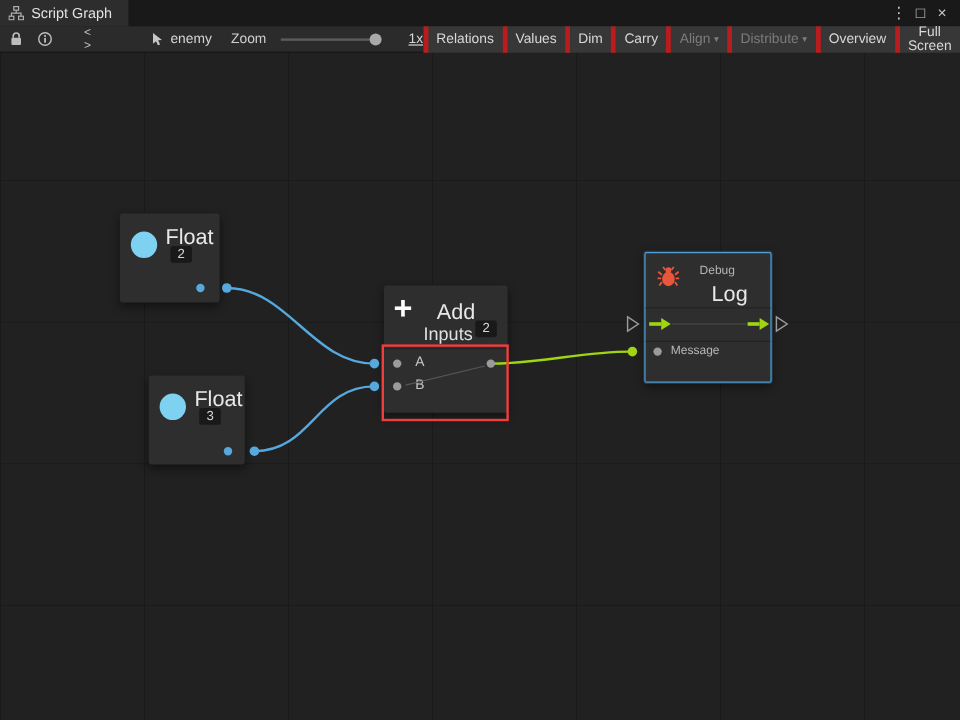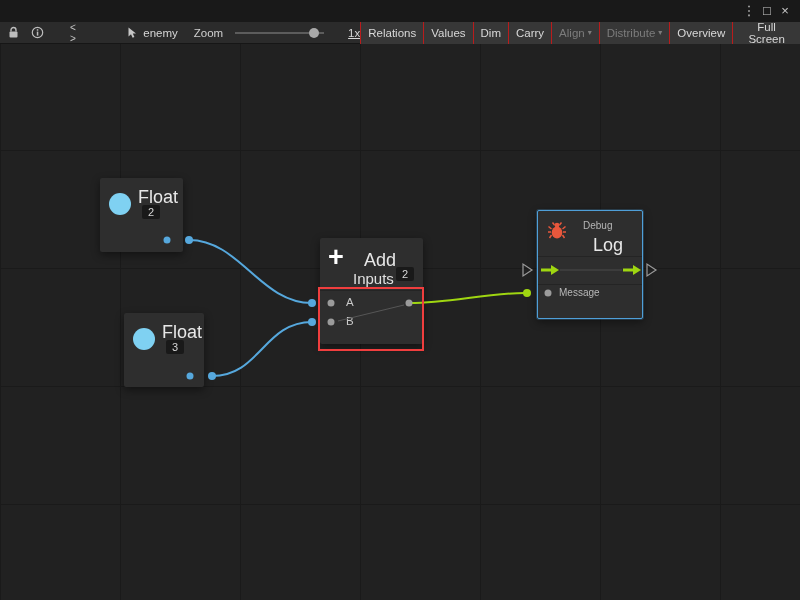--- a/index.html
+++ b/index.html
@@ -116,6 +116,17 @@
 <body>
 
 <div class="titlebar">
+  <div class="tab">
+    <svg width="13" height="12" viewBox="0 0 13 12">
+      <g fill="none" stroke="#b0b0b0" stroke-width="1">
+        <rect x="4.5" y="0.5" width="4" height="3"></rect>
+        <rect x="0.5" y="8.5" width="4" height="3"></rect>
+        <rect x="8.5" y="8.5" width="4" height="3"></rect>
+        <path d="M6.5,3.5 V6 M2.5,8.5 V6 H10.5 V8.5"></path>
+      </g>
+    </svg>
+    <span>Script Graph</span>
+  </div>
   <div class="win-controls">
     <span>⋮</span>
     <span>□</span>

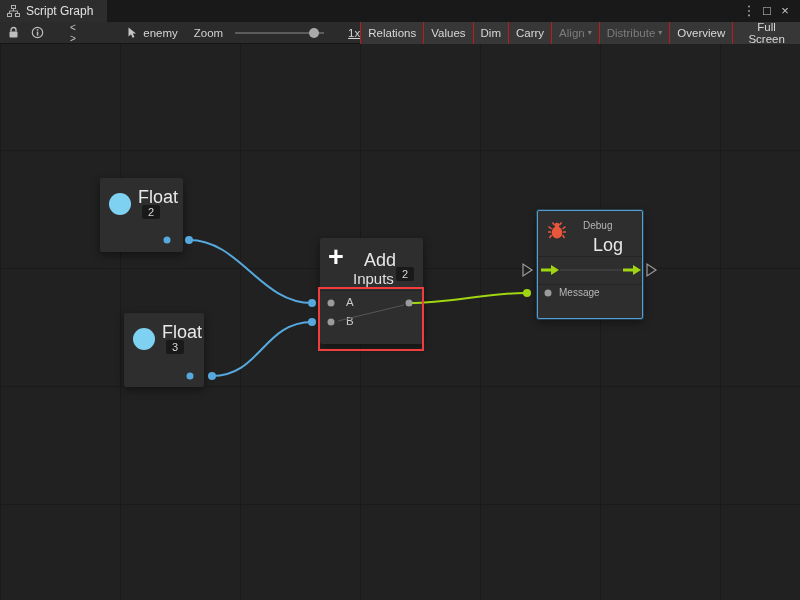--- a/index.html
+++ b/index.html
@@ -41,7 +41,7 @@
 
   .tb-group { margin-left:auto; display:flex; height:22px; }
   .tb-btn {
-    background:#373737; border:none; border-left:1px solid #b91c1c;
+    background:#373737; border:none; border-left:4px solid #b91c1c;
     color:#d8d8d8; font-family:inherit; font-size:11.5px;
     padding:0 7px; height:22px; cursor:default; display:flex; align-items:center; gap:3px;
   }

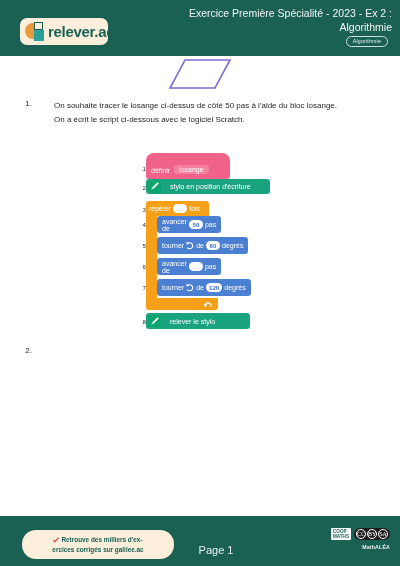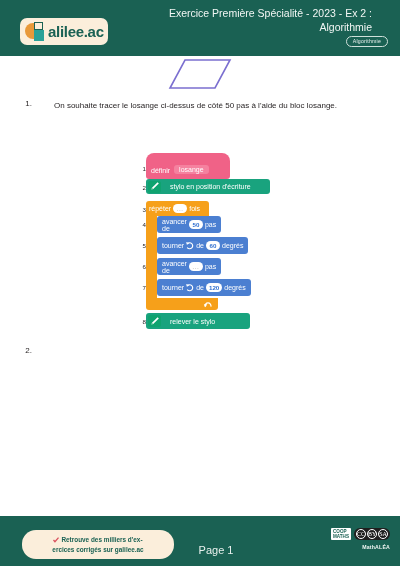--- a/index.html
+++ b/index.html
@@ -45,7 +45,7 @@
     letter-spacing: -0.3px; margin-left: 1px;
   }
   .header-title {
-    position: absolute; right: 28px; top: 7px; width: 248px;
+    position: absolute; right: 8px; top: 7px; width: 248px;
     text-align: right; color: #f2f6f4;
     font-size: 10.5px; line-height: 13.5px; font-weight: 400;
   }

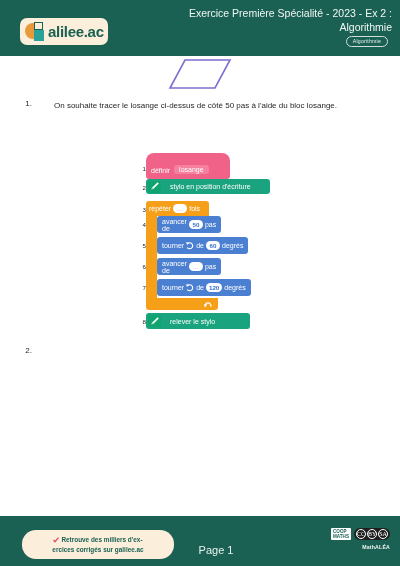--- a/index.html
+++ b/index.html
@@ -212,7 +212,7 @@
         <span class="sq-top"></span>
         <span class="sq-bot"></span>
       </span>
-      <span class="logo-text">alilee.ac</span>
+      <span class="logo-text">relever.ac</span>
     </div>
     <div class="header-title">Exercice Première Spécialité - 2023 - Ex 2 : Algorithmie</div>
     <div class="tag-badge">Algorithmie</div>

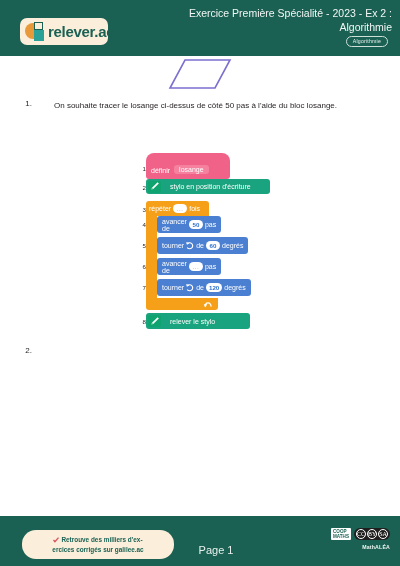--- a/index.html
+++ b/index.html
@@ -229,6 +229,7 @@
     <div class="qnum">1.</div>
     <div class="qlines">
       <div class="qline">On souhaite tracer le losange ci-dessus de côté 50 pas à l'aide du bloc losange.</div>
+      <div class="qline">On a écrit le script ci-dessous avec le logiciel Scratch.</div>
     </div>
   </div>
 

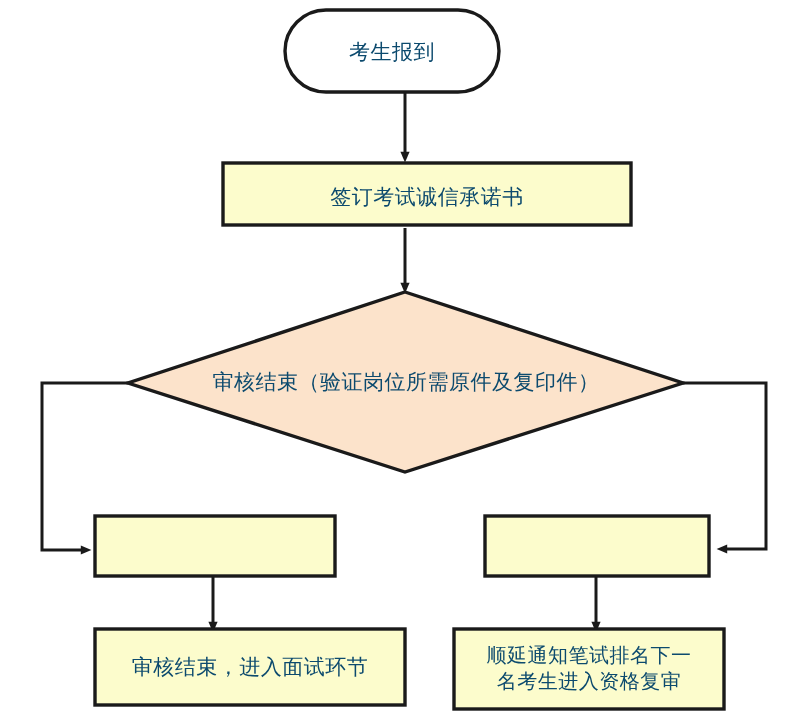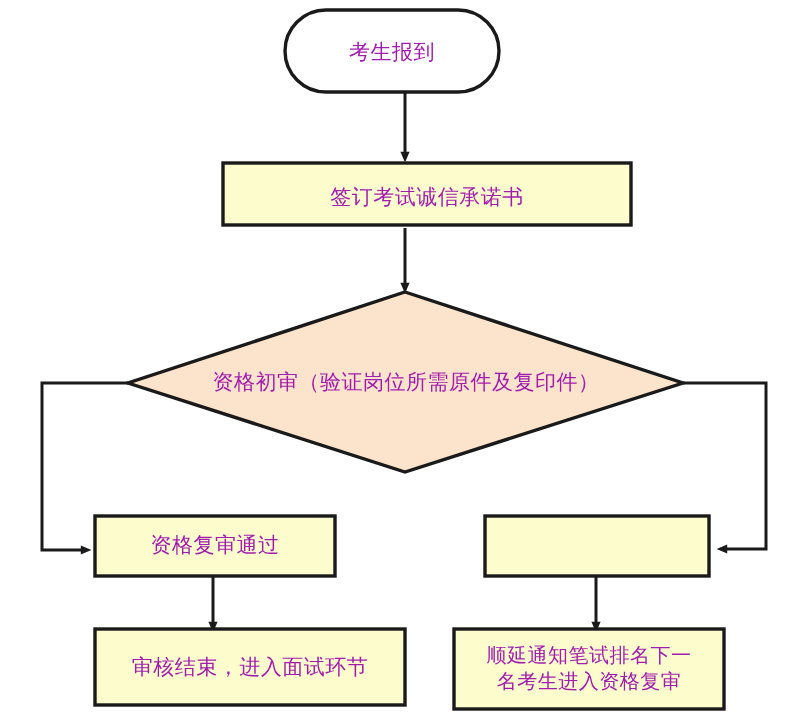--- a/index.html
+++ b/index.html
@@ -35,7 +35,7 @@
     align-items: center;
     justify-content: center;
     text-align: center;
-    color: #a21caf;
+    color: #0c4a6e;
     font-family: "DejaVu Sans", "Liberation Sans", sans-serif;
     font-size: 21px;
     line-height: 1.3;

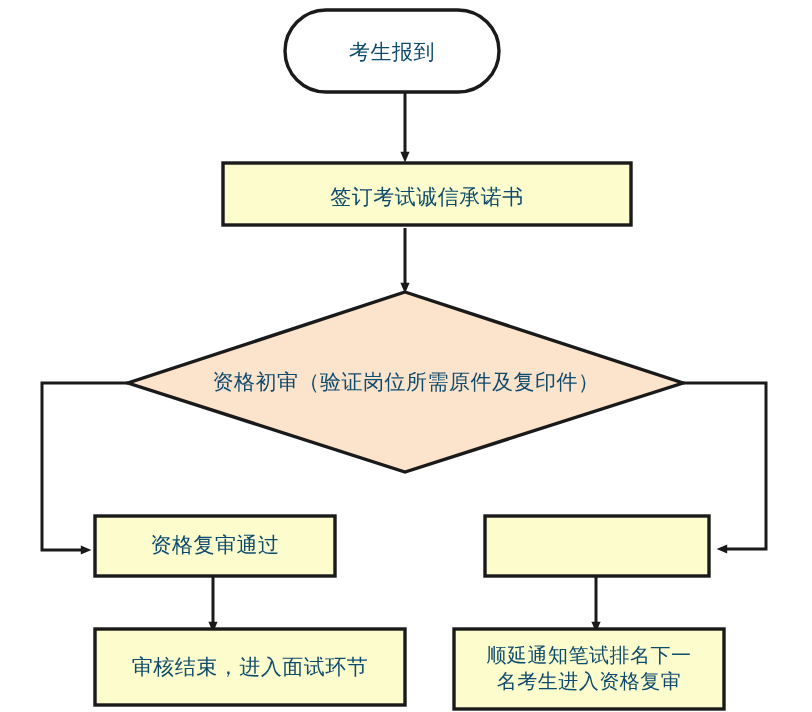--- a/index.html
+++ b/index.html
@@ -106,7 +106,7 @@
 
   <div class="node-label label-pledge">签订考试诚信承诺书</div>
 
-  <div class="node-label label-decision">资格初审（验证岗位所需原件及复印件）</div>
+  <div class="node-label label-decision">审核结束（验证岗位所需原件及复印件）</div>
 
   <div class="node-label label-pass">资格复审通过</div>
 

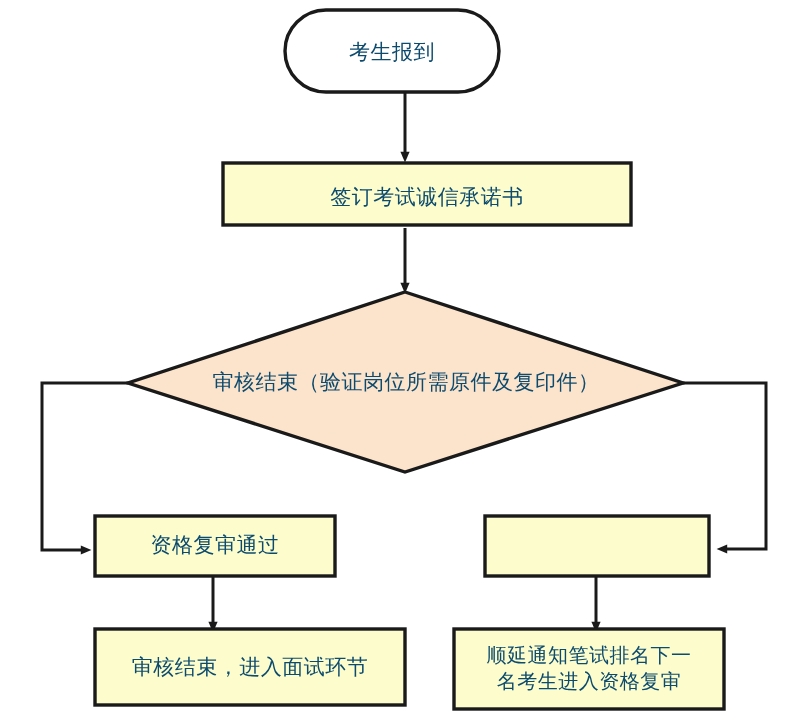--- a/index.html
+++ b/index.html
@@ -108,7 +108,6 @@
 
   <div class="node-label label-decision">审核结束（验证岗位所需原件及复印件）</div>
 
-  <div class="node-label label-pass">资格复审通过</div>
 
 
   <div class="node-label label-interview">审核结束，进入面试环节</div>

====

Task requirements
With the pictures removed, return the full listing exactly as given.

Exercise output
--- a/index.html
+++ b/index.html
@@ -116,6 +116,17 @@
 <body>
 
 <div class="titlebar">
+  <div class="tab">
+    <svg width="13" height="12" viewBox="0 0 13 12">
+      <g fill="none" stroke="#b0b0b0" stroke-width="1">
+        <rect x="4.5" y="0.5" width="4" height="3"></rect>
+        <rect x="0.5" y="8.5" width="4" height="3"></rect>
+        <rect x="8.5" y="8.5" width="4" height="3"></rect>
+        <path d="M6.5,3.5 V6 M2.5,8.5 V6 H10.5 V8.5"></path>
+      </g>
+    </svg>
+    <span>Script Graph</span>
+  </div>
   <div class="win-controls">
     <span>⋮</span>
     <span>□</span>

--- a/index.html
+++ b/index.html
@@ -41,7 +41,7 @@
 
   .tb-group { margin-left:auto; display:flex; height:22px; }
   .tb-btn {
-    background:#373737; border:none; border-left:1px solid #b91c1c;
+    background:#373737; border:none; border-left:4px solid #b91c1c;
     color:#d8d8d8; font-family:inherit; font-size:11.5px;
     padding:0 7px; height:22px; cursor:default; display:flex; align-items:center; gap:3px;
   }

--- a/index.html
+++ b/index.html
@@ -45,7 +45,7 @@
     letter-spacing: -0.3px; margin-left: 1px;
   }
   .header-title {
-    position: absolute; right: 28px; top: 7px; width: 248px;
+    position: absolute; right: 8px; top: 7px; width: 248px;
     text-align: right; color: #f2f6f4;
     font-size: 10.5px; line-height: 13.5px; font-weight: 400;
   }

--- a/index.html
+++ b/index.html
@@ -212,7 +212,7 @@
         <span class="sq-top"></span>
         <span class="sq-bot"></span>
       </span>
-      <span class="logo-text">alilee.ac</span>
+      <span class="logo-text">relever.ac</span>
     </div>
     <div class="header-title">Exercice Première Spécialité - 2023 - Ex 2 : Algorithmie</div>
     <div class="tag-badge">Algorithmie</div>

--- a/index.html
+++ b/index.html
@@ -229,6 +229,7 @@
     <div class="qnum">1.</div>
     <div class="qlines">
       <div class="qline">On souhaite tracer le losange ci-dessus de côté 50 pas à l'aide du bloc losange.</div>
+      <div class="qline">On a écrit le script ci-dessous avec le logiciel Scratch.</div>
     </div>
   </div>
 

--- a/index.html
+++ b/index.html
@@ -35,7 +35,7 @@
     align-items: center;
     justify-content: center;
     text-align: center;
-    color: #a21caf;
+    color: #0c4a6e;
     font-family: "DejaVu Sans", "Liberation Sans", sans-serif;
     font-size: 21px;
     line-height: 1.3;

--- a/index.html
+++ b/index.html
@@ -106,7 +106,7 @@
 
   <div class="node-label label-pledge">签订考试诚信承诺书</div>
 
-  <div class="node-label label-decision">资格初审（验证岗位所需原件及复印件）</div>
+  <div class="node-label label-decision">审核结束（验证岗位所需原件及复印件）</div>
 
   <div class="node-label label-pass">资格复审通过</div>
 

--- a/index.html
+++ b/index.html
@@ -108,7 +108,6 @@
 
   <div class="node-label label-decision">审核结束（验证岗位所需原件及复印件）</div>
 
-  <div class="node-label label-pass">资格复审通过</div>
 
 
   <div class="node-label label-interview">审核结束，进入面试环节</div>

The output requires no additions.